Mais claro se torna a tentativa de valoração simbólica nas estrofes de nona à décima segunda. Em primeiro lugar ele identifica seu público-alvo, os amigos e artistas, pertencentes e bastiões das regras de aceitação de campo intelectual e artístico, pessoas que o entendem em contrapartida (ou contradição) às pouco competentes redações. Esta pouca competência é constantemente reafirmada, dizendo o autor que a arte não importa ao editor, a ele é importante que seus leitores, não tão doutos ou hábeis quanto os artistas, não compreenderão aquela arte. Cesário se reveste agora de um arcabouço simbólico extremamente grande, embutindo a si mesmo o dom de fazer boas poesias em recusa a facilidade e pouco engenhosidade que as narrativas, segundo ele, têm ­– agora sim a demonstração de que não é qualquer mercado a que ele quer se inserir, mas sim o erudito. Conclui, então, que seus versos, de sentimentos finos e boa técnica, valem mais pela consciência da competência que o próprio autor tem sobre si – o que o acalma, mesmo sem resolver o problema daquela mulher pobre e moribunda, talvez por se ter certeza que ainda o seu próprio problema não tenha sido resolvido.
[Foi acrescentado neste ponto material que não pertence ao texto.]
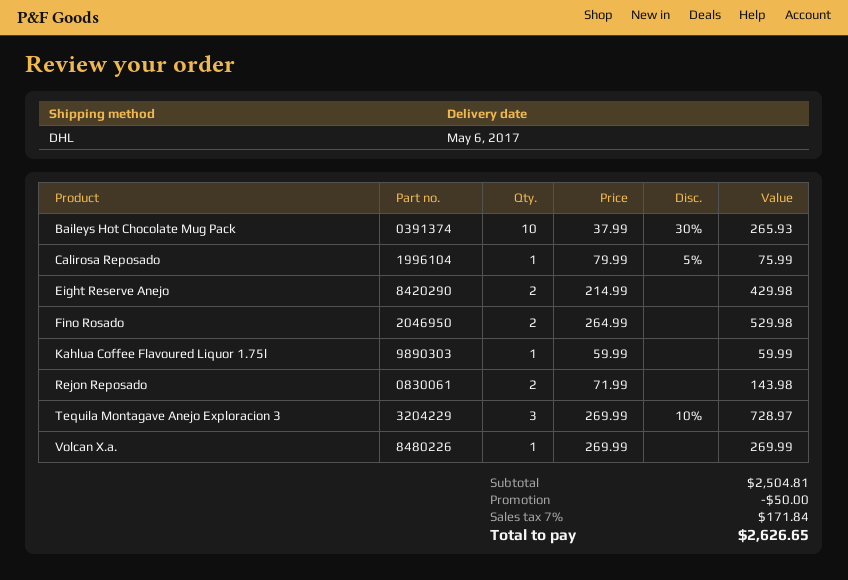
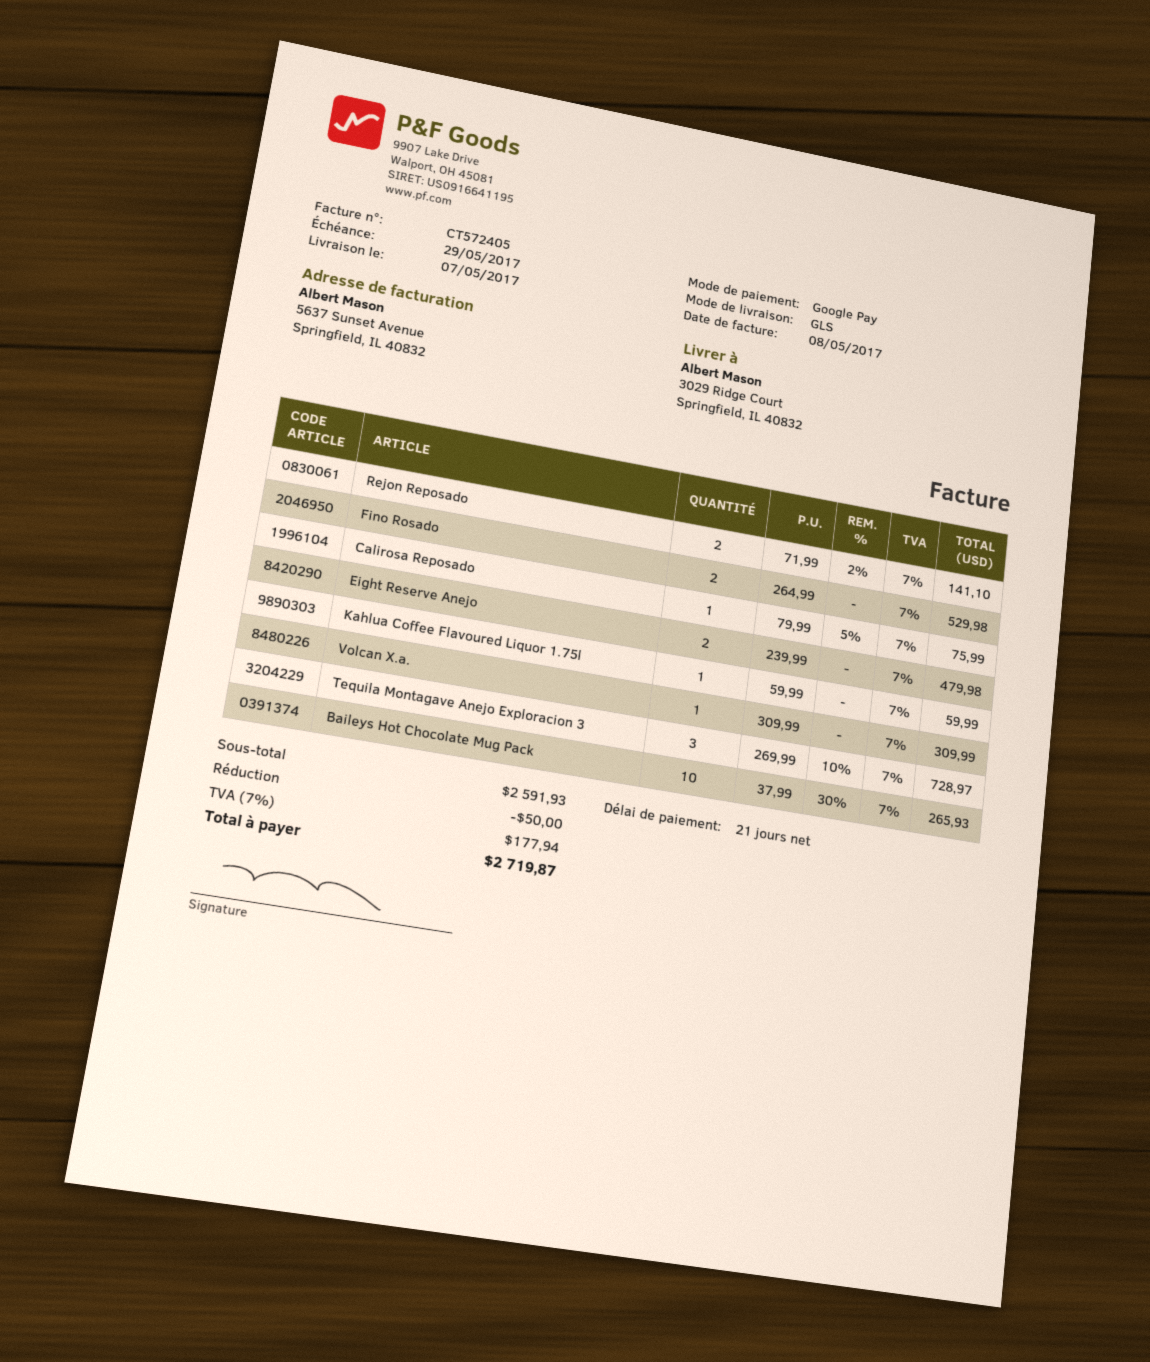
delivery date: 2017-05-06 -> 2017-05-07
shipping method: DHL -> GLS
Eight Reserve Anejo: 2 x 214.99 = 429.98 -> 2 x 239.99 = 479.98
Rejon Reposado: 2 x 71.99 = 143.98 -> 2 x 71.99 - 2% = 141.10
Volcan X.a.: 1 x 269.99 = 269.99 -> 1 x 309.99 = 309.99
subtotal: 2504.81 -> 2591.93
tax: 7% = 171.84 -> 7% = 177.94
total: 2626.65 -> 2719.87

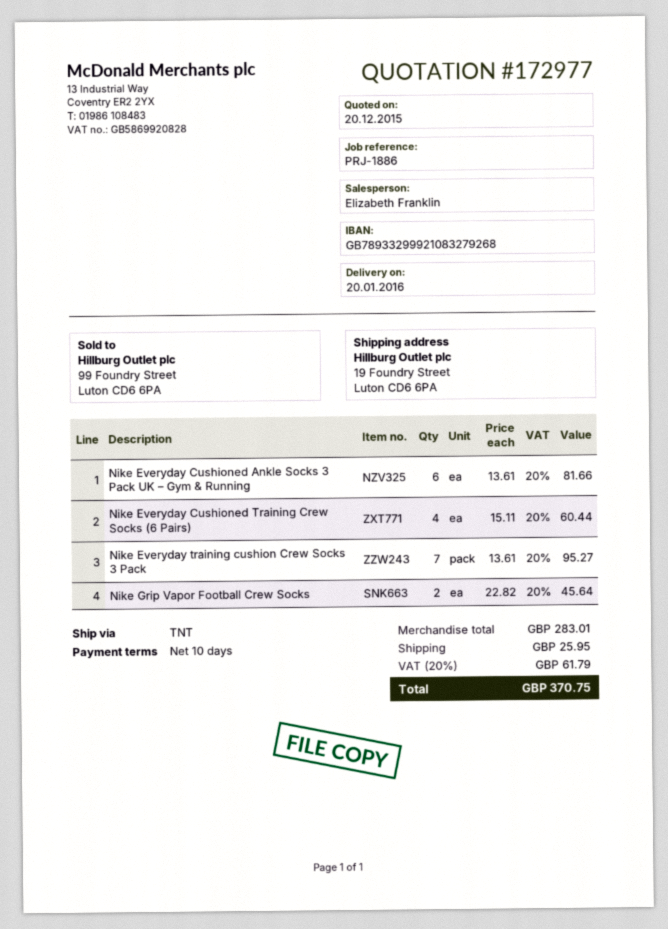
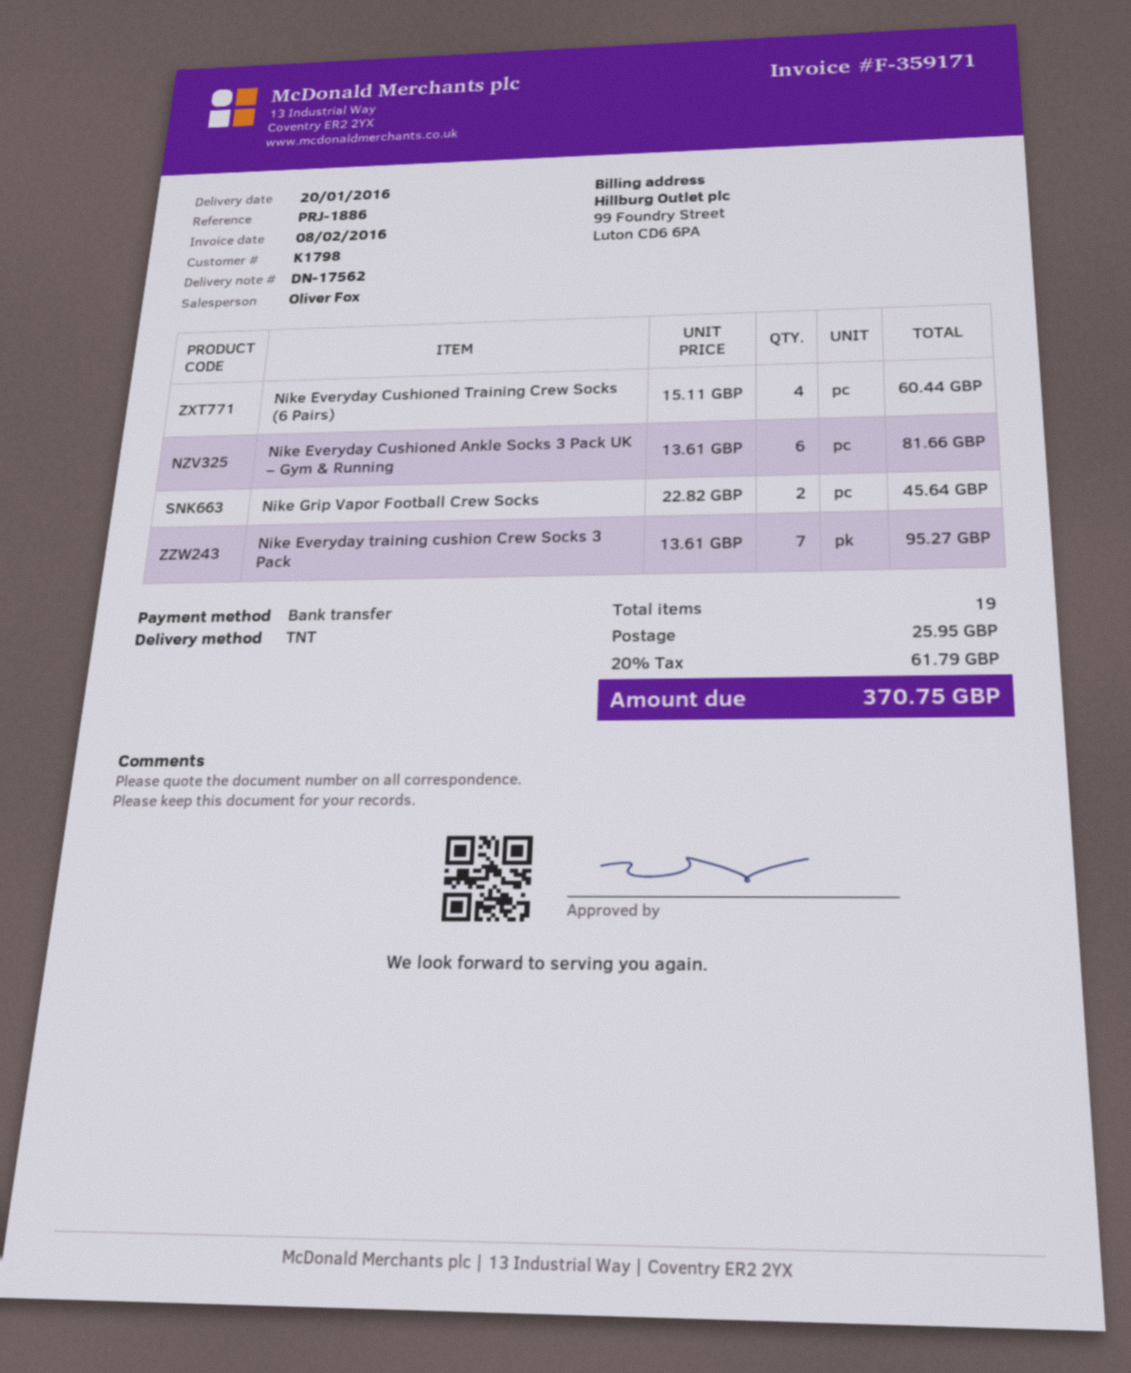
sales rep: Elizabeth Franklin -> Oliver Fox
Tem-se, com essa brevíssima análise, um estopim de crítica que pretende perceber a lógica desta poesia não apenas pelo viés formal, mas também por sua relação com a sociedade em que foi produzida. O sujeito, no caso o poeta, busca incessantemente sua valorização simbólica frente aos seus iguais e, em última instância, frente ao todo formador da camada dominante do sistema de produção. Fato que, no presente caso, só obteve resultados “concretos” postumamente.

REFERÊNCIA BIBLIOGRÁFICA

BOURDIEU, Pierre. Campo do poder, campo intelectual e habitus de classe. In. A economia das trocas simbólicas. São Paulo: Perspectiva. (p.183-202)

REIS, Carlos. Cesário Verde: realismo e criação poética. In. História da literatura portuguesa. Vol.5. São Paulo: Publicações Alfa. (397-417)

VERDE, Cesário. Contrariedades. In. A biblioteca virtual do estudante de língua portuguesa. Disponível em: . Acessado em 19 dez 2007.

Um comentário:

Anônimo disse...

Que delícia ese blog...Gosto por demais desse casamento entre sociologia e literatura.
Redescobri (p/além da seara do ensino médio)Cesário Verde no ano passado e só então notei a riqueza de sua poesia. A beleza quase gélida com que ele olha para dentro de si e para o entorno ao mesmo tempo. Belíssimo seu texto, parabéns!